Comme dans les romans, où le hasard crée de si étonnantes rencontres, la jeune Cosaque avait dans ce régiment un oncle qui faisait partie d’une autre sotnia. Il apprit la présence, dans le voisinage, d’un jeune engagé volontaire qui portait le même nom que lui. Il eut la curiosité de le voir et tomba, un beau matin, au milieu du camp. Qu’on juge de sa stupéfaction en reconnaissant la fille de son frère !… Mais le moyen d’être sévère ? Il emmena sa nièce et la prit sous sa protection. Quinze jours plus tard, il tombait sous les balles allemandes. La jeune fille se retrouva seule au milieu de ses compagnons d’armes…

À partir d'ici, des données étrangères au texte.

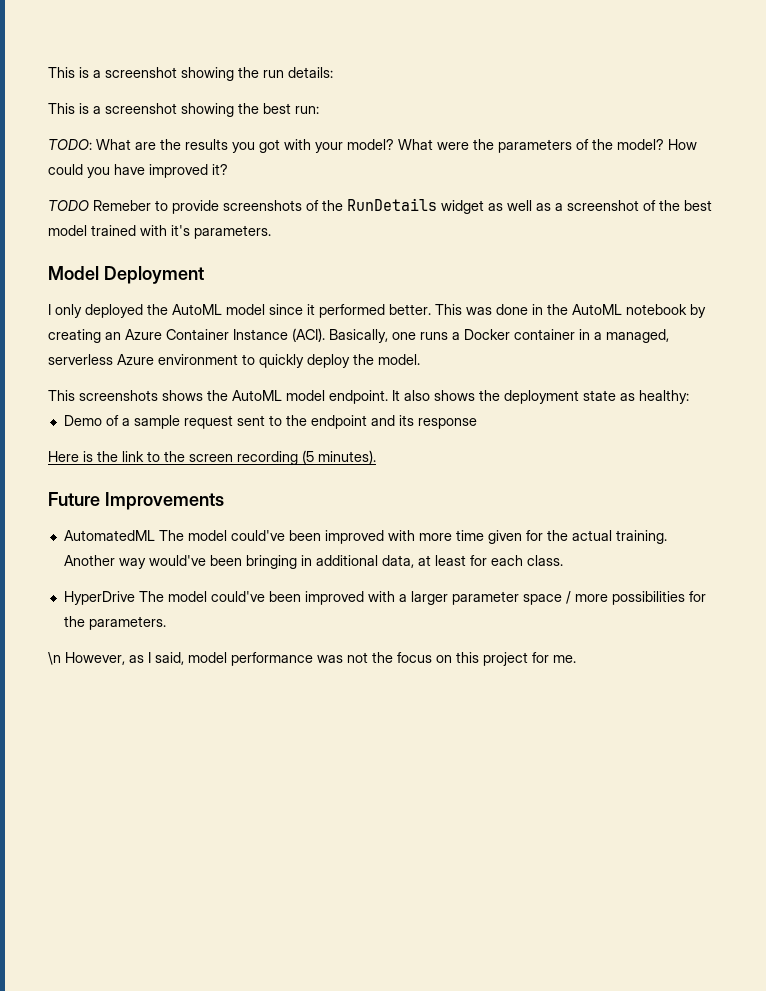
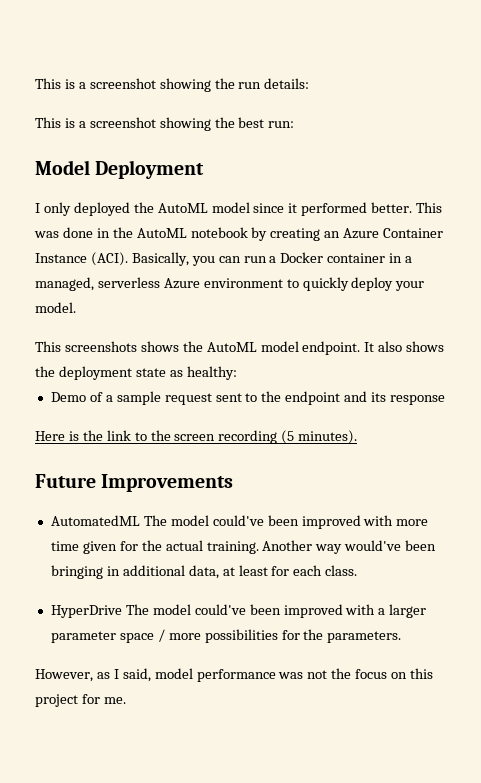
[48,139,697,153] [48,164,228,178] [48,198,712,214] [48,225,271,239] // TODO: What are the results you got with your model? What were the parameters of the model? How could you have improved it? // TODO Remeber to provide screenshots of the RunDetails widget as well as a screenshot of the best model trained with it's parameters. -> (295, 124) none
[392,332,448,340] one runs -> [191,256,267,266] you can run
[353,354,374,365] the -> [395,281,425,291] your
[48,652,61,665] \n -> (402, 637) none

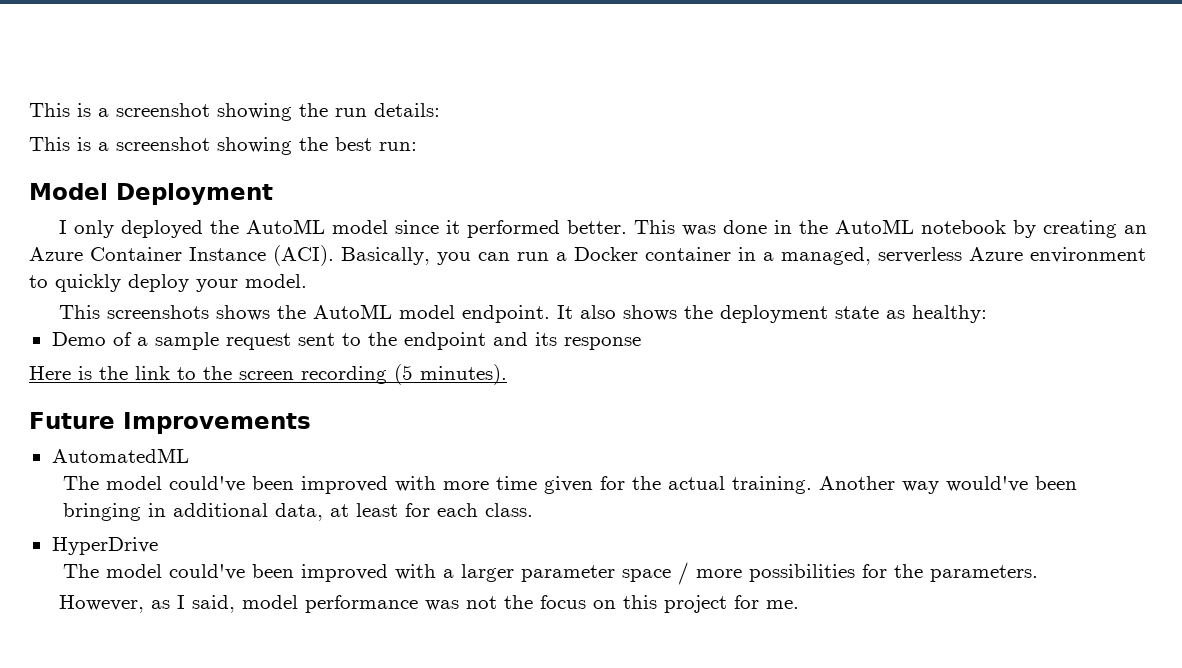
(140, 520) none -> (189, 455) //
(122, 611) none -> (158, 546) //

Rude est la vie du Cosaque. À toute heure : alerte ! et toujours à cheval. Les opérations les plus périlleuses sont confiées à ces étonnans cavaliers : reconnaissances, poursuites, pénétration à l’arrière des lignes ennemies… Pas de ravitaillement régulier possible avec des troupes dont la mobilité fait toute la force. La jeune fille, d’apparence pourtant délicate, sut s’adapter à tout. On n’a pas pour rien chevauché à cru dans le steppe et sucé le lait des cavales. Blessée à la tête, puis deux fois à la poitrine, près de Varsovie, soignée dans un hôpital de cette ville, après chaque convalescence, la jeune Cosaque retourna sur le front. Son cheval fut tué sous elle au cours d’un combat.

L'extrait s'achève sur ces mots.